Es probable que la peor consecuencia del comentario, bien desafortunado, que hizo en torno al problema migratorio el sensato Defensor del Pueblo, haya sido envalentonar a ciertos profesionales del “agiprop”, como ese presidente del Consejo Audiovisual de Andalucía (CAA), brazo armado de la consejería de Presidencia contra la independencia de los medios, que ha explicado el tremendo fenómeno no como un problema gravísimo en sí mismo y por sus circunstancias, incluyendo las políticas, sino “por la espectacularización y canalización que se dan en las informaciones sobre inmigración, debido a la compulsión mediática (no se pierdan el malicioso solecismo) que imprime un ritmo acelerado al trabajo del periodista”. ¿Y qué sabrá del trabajo del periodista este mercenario compulsivo que vive del Poder dedicado a servirlo gustosamente a la  carta?  Para eso están los bienpagados: para dorar la píldora, para ‘mediatizar’ la realidad, para sofistiquear como monosabios en torno a los que pagan.
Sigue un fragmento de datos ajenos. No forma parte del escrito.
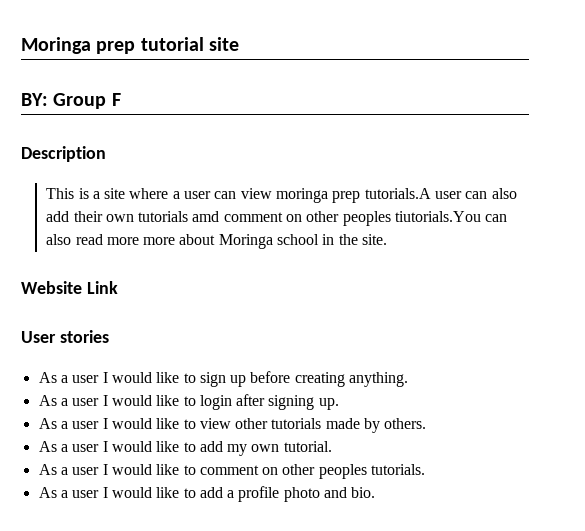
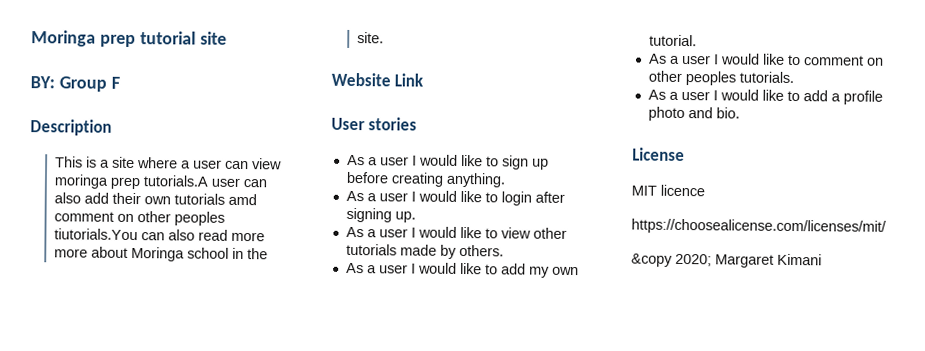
(376, 492) none -> [632,147,685,162] [631,184,705,197] [631,218,887,235] [631,253,822,268] // License // MIT licence // https://choosealicense.com/licenses/mit/ // &copy 2020; Margaret Kimani

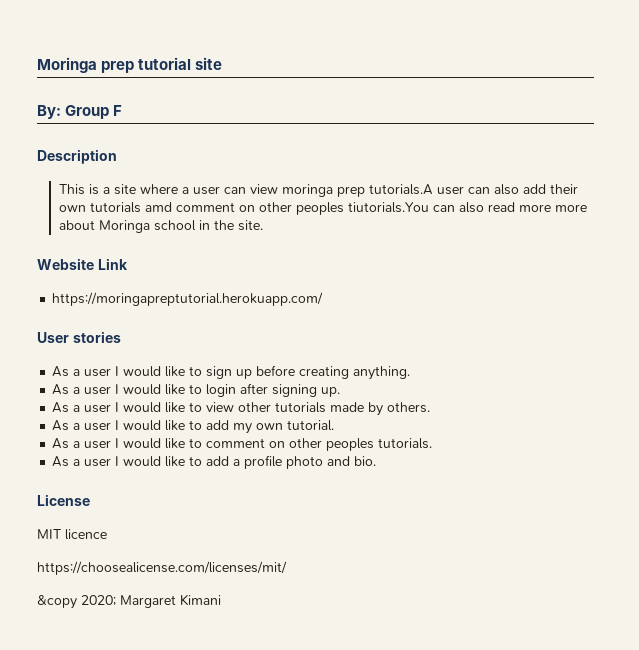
[30,76,55,89] BY: -> [37,105,61,119] By:
(425, 80) none -> [52,292,324,306] // https://moringapreptutorial.herokuapp.com/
Menos lógica tiene, desde luego, que otros se dejen embaucar.

Ni una

Mala suerte la de los estrategas picapleitos del PSOE en su campaña de ‘irás y no volverás’ contra el Alcalde: también la denuncia del incierto mamoneo en torno a las fuentes ha sido archivada del tirón  por una Fiscalía que entiende que los hechos denunciados no dan para un mal repaso. ¡Y van dieciséis, si la cuenta no me falla! ¿Alguien puede entender en Huelva que una oposición se dedique a perseguir al alcalde en el Juzgado durante varias legislaturas, a pesar –que ya es pesar—de haber perdido todas y cada una de esas iniciativas penales emprendidas con el objetivo único de ganar en el estrado lo que se perdió en las urnas? El lío de la Isla Chica, el del Parque Moret, el del alumbrado de las Colombinas, el del aparcamiento de la Casa Colón, el del Palacio de Deportes, el de la selección del PDL, el Mercado de Abastos, el convenio de terrenos en la universidad, el desalojo de dependencias municipales… Demasiadas cuerdas para un violín. Pocas veces procede llevar la política ante los jueces. Llevarla por sistema es un auténtico fraude aparte de que, como en este caso, puede constituir al mayor de los ridículos.